Biodegradable PEG-poly(ω-pentadecalactone-co-p-dioxanone) nanoparticles for enhanced and sustained drug delivery to treat brain tumors

• Published in: Biomaterials Vol. 178; pp. 193 - 203
• Main Authors: Chen, Evan M., Quijano, Amanda R., Seo, Young-Eun, Jackson, Christopher, Josowitz, Alexander D., Noorbakhsh, Seth, Merlettini, Andrea, Sundaram, Ranjini K., Focarete, Maria Letizia, Jiang, Zhaozhong, Bindra, Ranjit S., Saltzman, W. Mark
• Format: Journal Article
• Language: English
• Published: Netherlands Elsevier Ltd 01.09.2018
• Subjects: Animals; Biocompatible Materials - chemistry; biodegradability; blood-brain barrier; brain; brain neoplasms; Brain Neoplasms - drug therapy; Brain Neoplasms - pathology; composite polymers; Convection; Convection-enhanced delivery; Drug Delivery Systems; Drug Liberation; drugs; fractionation; Hydrodynamics; hydrophilicity; hydrophobicity; Intracranial; Isoxazoles - pharmacology; Male; metabolism; nanocarriers; Nanoparticles; Nanoparticles - chemistry; Nanoparticles - ultrastructure; PEG; Polyesters - chemical synthesis; Polyesters - chemistry; polyethylene glycol; Polyethylene Glycols - chemical synthesis; Polyethylene Glycols - chemistry; Pyrazines - pharmacology; Radiation-Sensitizing Agents - pharmacology; Radiosensitizer; radiotherapy; rats; Rats, Inbred F344; Xenograft Model Antitumor Assays; Nanoparticles; Intracranial; Radiosensitizer; PEG; Convection-enhanced delivery
• ISSN: 0142-9612; 1878-5905; 1878-5905
• DOI: 10.1016/j.biomaterials.2018.06.024

Intracranial delivery of therapeutic agents is limited by penetration beyond the blood-brain barrier (BBB) and rapid metabolism of the drugs that are delivered. Convection-enhanced delivery (CED) of drug-loaded nanoparticles (NPs) provides for local administration, control of distribution, and sustained drug release. While some investigators have shown that repeated CED procedures are possible, longer periods of sustained release could eliminate the need for repeated infusions, which would enhance safety and translatability of the approach. Here, we demonstrate that nanoparticles formed from poly(ethylene glycol)-poly(ω-pentadecalactone-co-p-dioxanone) block copolymers [PEG-poly(PDL-co-DO)] are highly efficient nanocarriers that provide long-term release: small nanoparticles (less than 100 nm in diameter) continuously released a radiosensitizer (VE822) over a period of several weeks in vitro, provided widespread intracranial drug distribution during CED, and yielded significant drug retention within the brain for over 1 week.
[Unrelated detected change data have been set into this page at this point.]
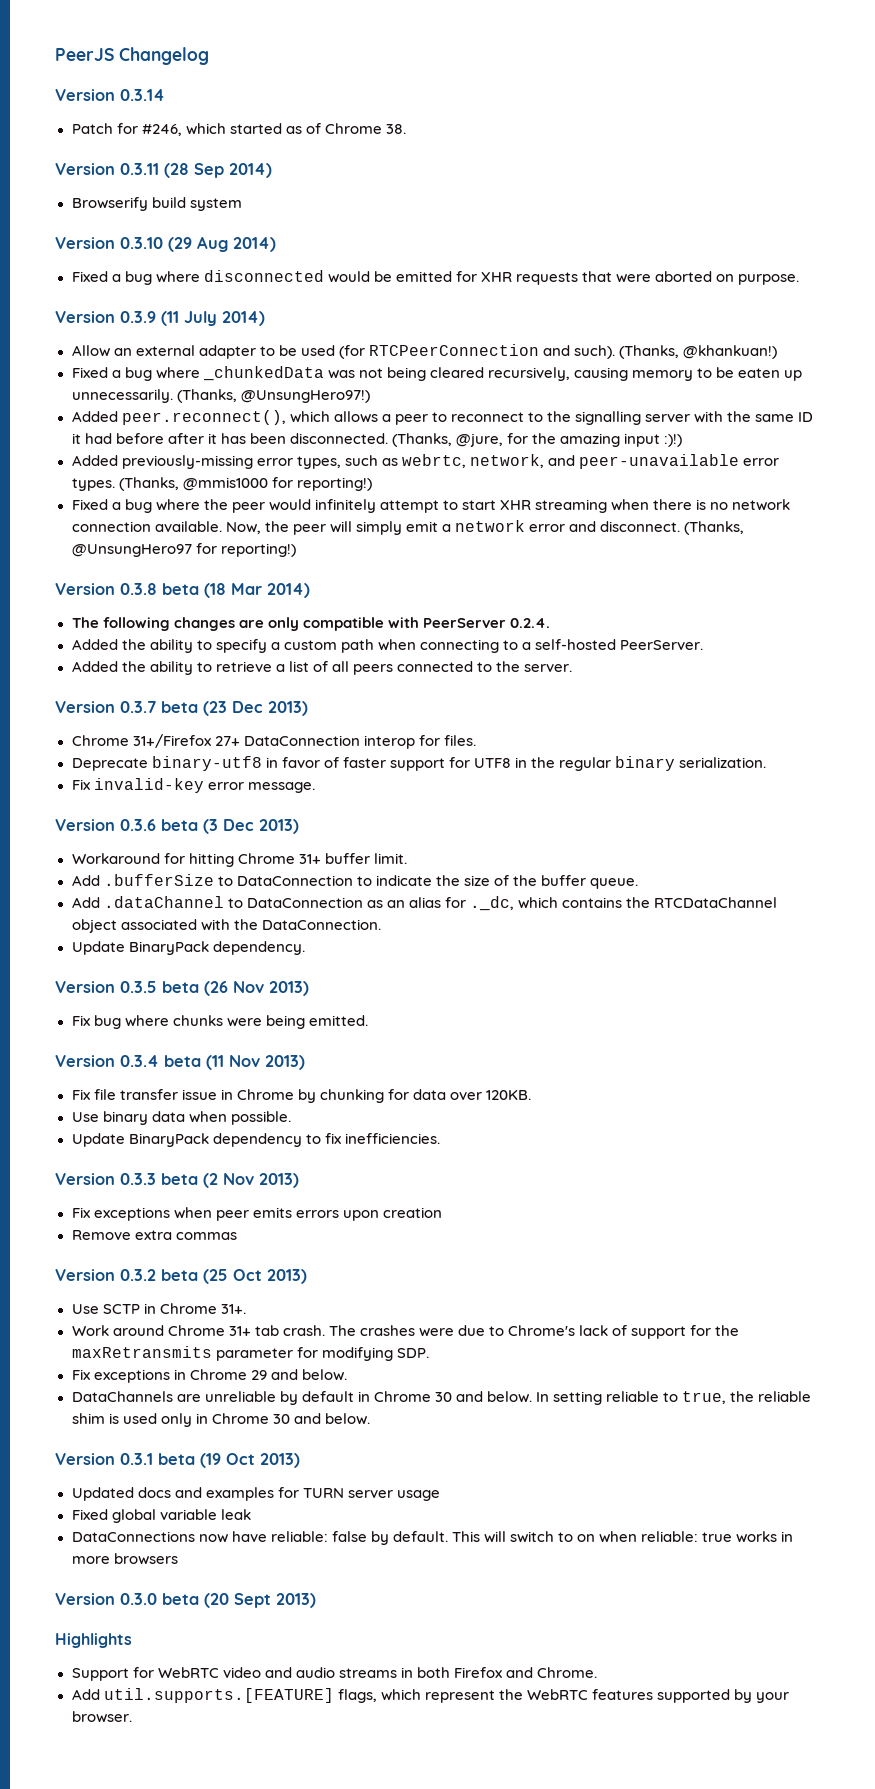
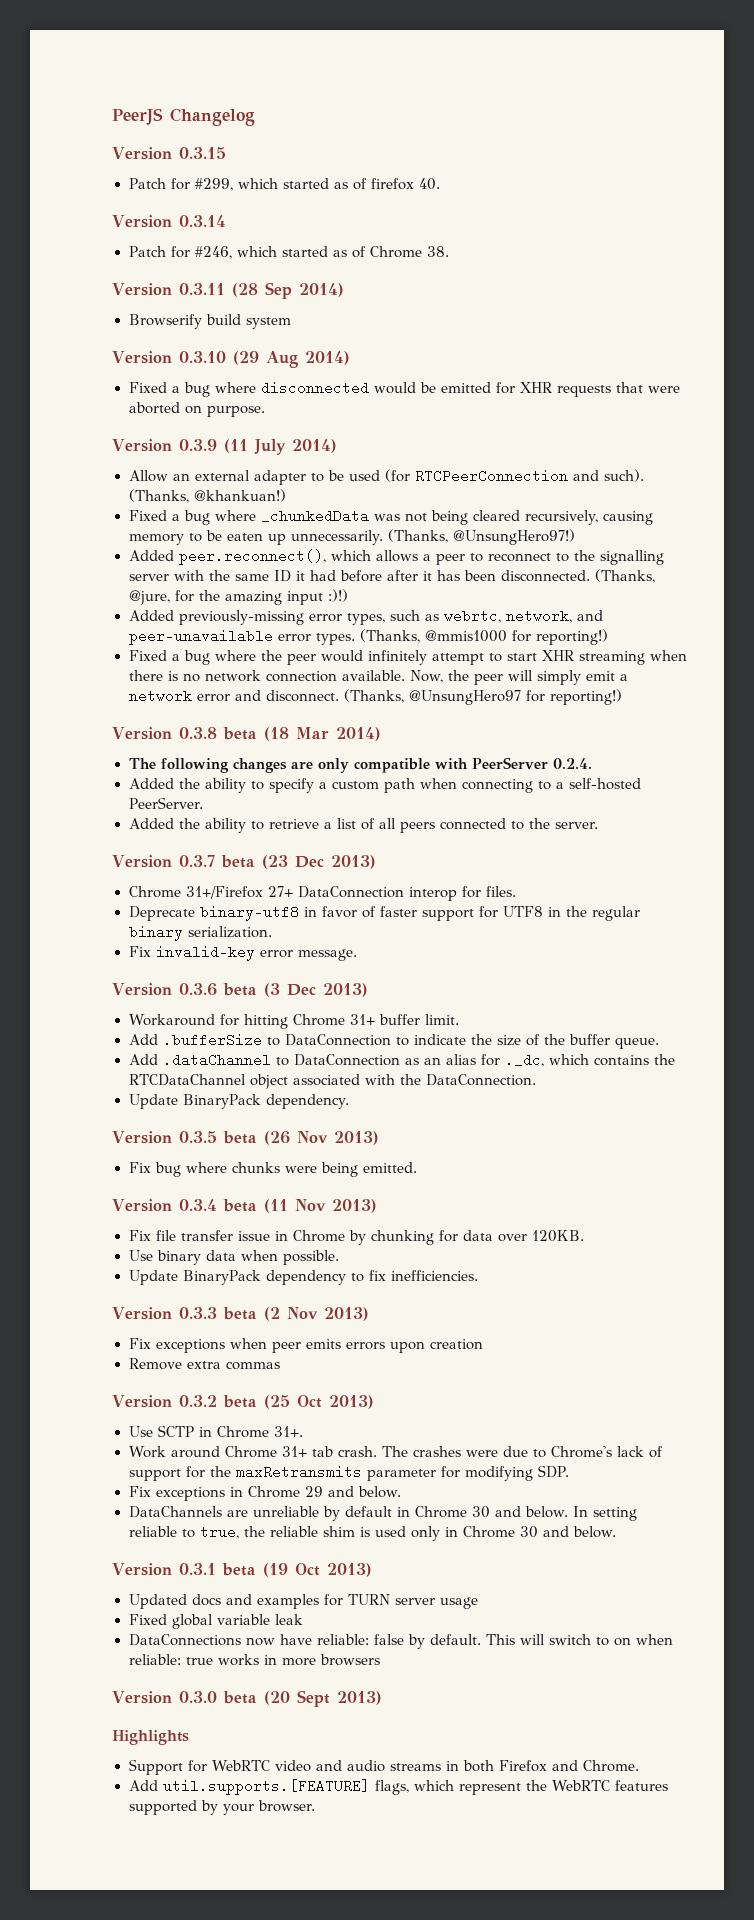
(209, 56) none -> [112,147,226,160] [128,178,440,191] // Version 0.3.15 // Patch for #299, which started as of firefox 40.

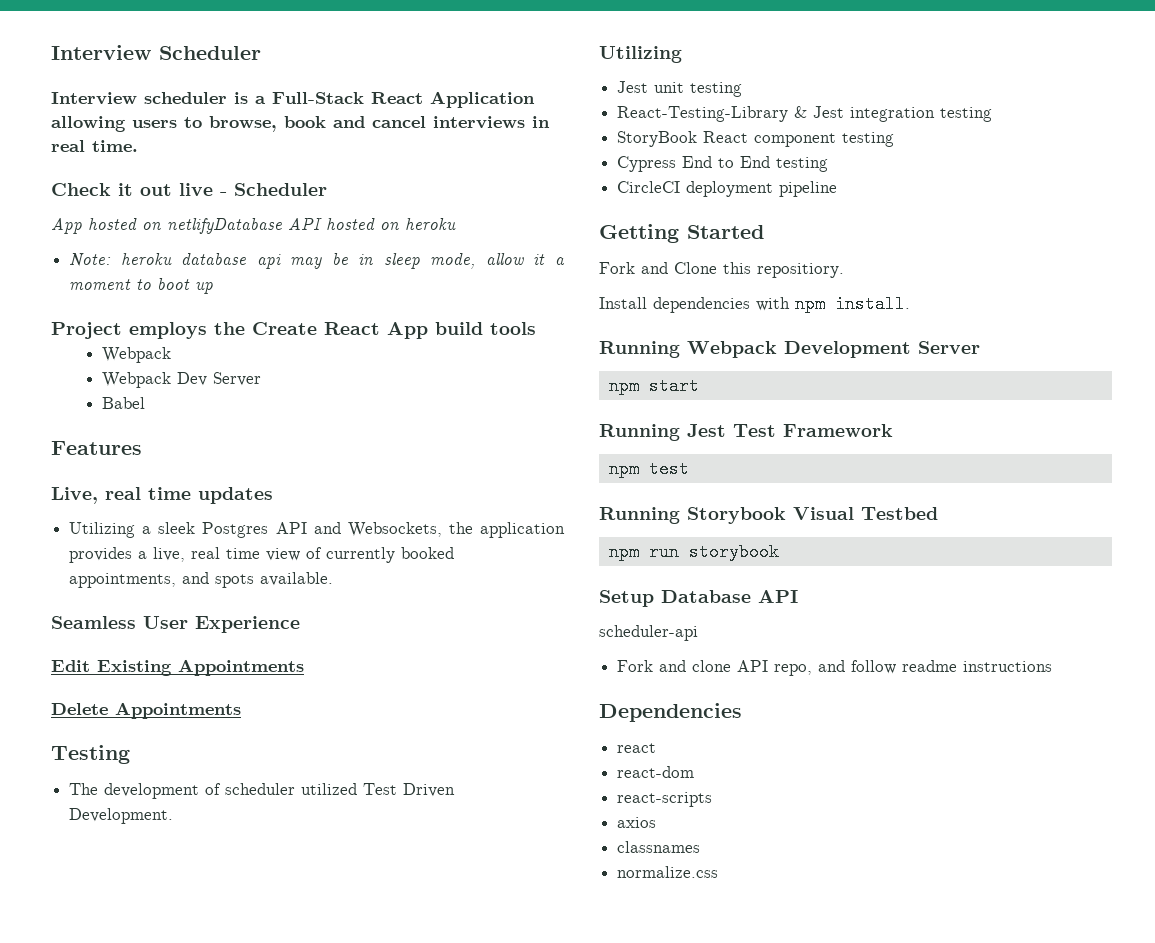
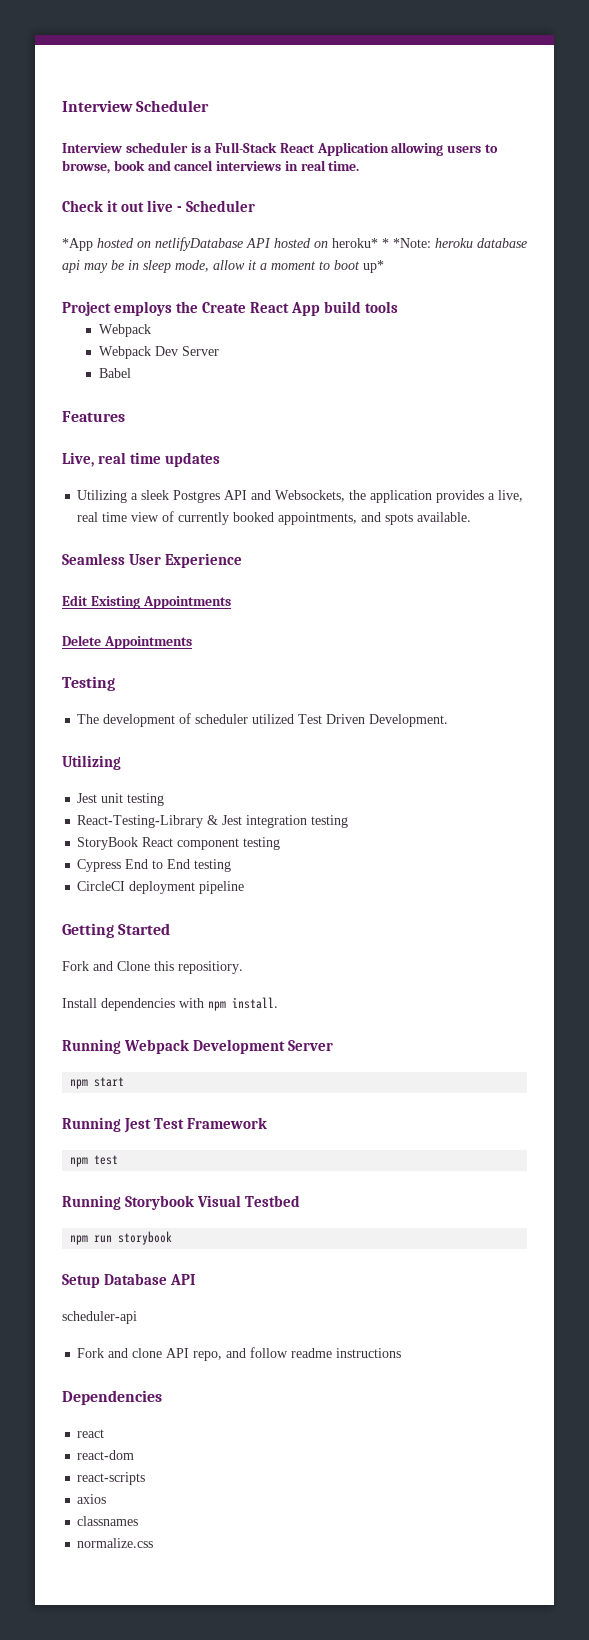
[51,218,82,234] App -> [62,238,93,251] *App
[405,218,456,230] [69,253,112,267] heroku // Note: -> [332,238,431,248] heroku* * *Note:
[195,282,214,294] up -> [363,260,384,273] up*

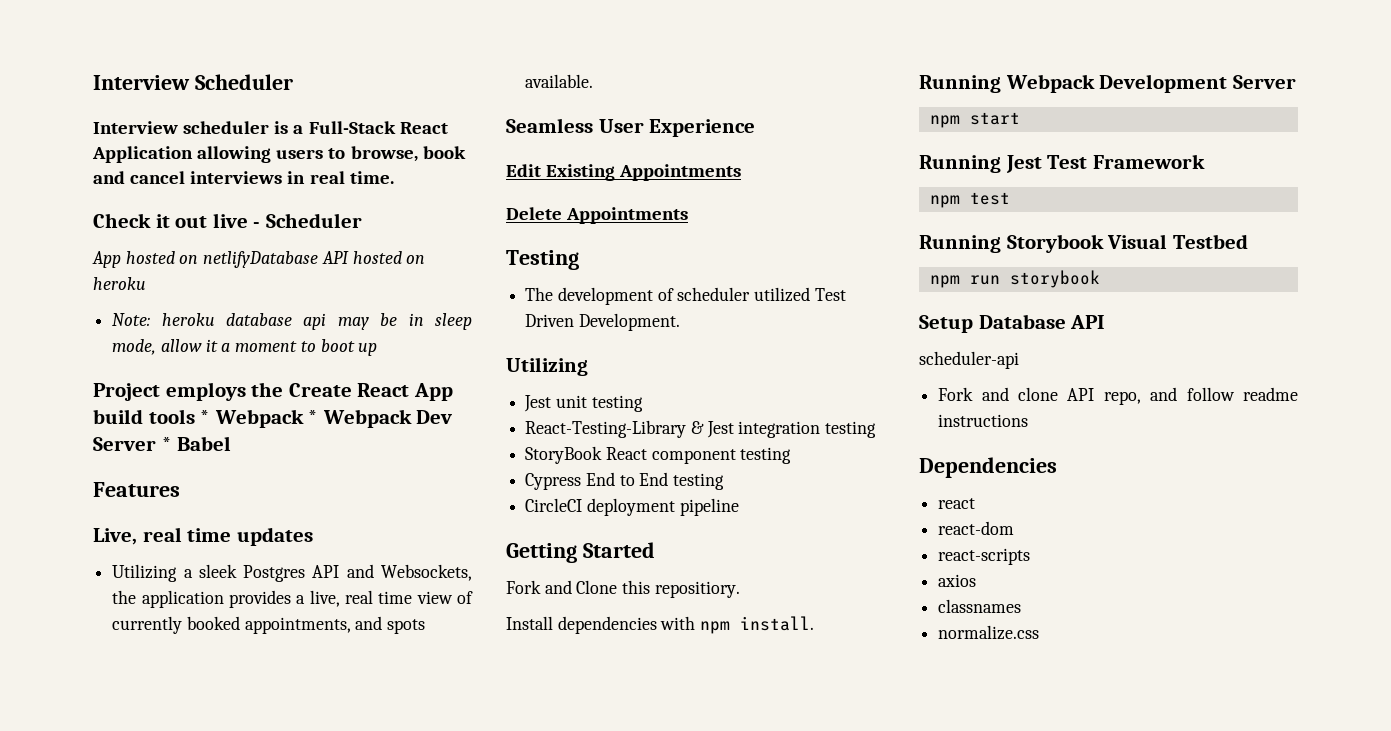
[62,238,93,251] *App -> [92,251,121,268] App
[332,238,431,248] heroku* * *Note: -> [93,277,146,290] [112,313,151,326] heroku // Note:
[363,260,384,273] up* -> [358,343,378,356] up
[98,324,151,337] // Webpack // -> [200,409,319,428] * Webpack *
(219, 351) // -> [161,437,172,451] *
One advantage of PEG-poly(PDL-co-DO) nanoparticles is that hydrophobicity can be tuned by adjusting the ratio of hydrophobic PDL to hydrophilic DO monomers, thus making it possible to achieve a wide range of drug release rates and drug distribution profiles. When administered by CED to rats with intracranial RG2 tumors, and combined with a 5-day course of fractionated radiation therapy, VE822-loaded PEG-poly(PDL-co-DO) NPs significantly prolonged survival when compared to free VE822. Thus, PEG-poly(PDL-co-DO) NPs represent a new type of versatile nanocarrier system with potential for sustained intracranial delivery of therapeutic agents to treat brain tumors.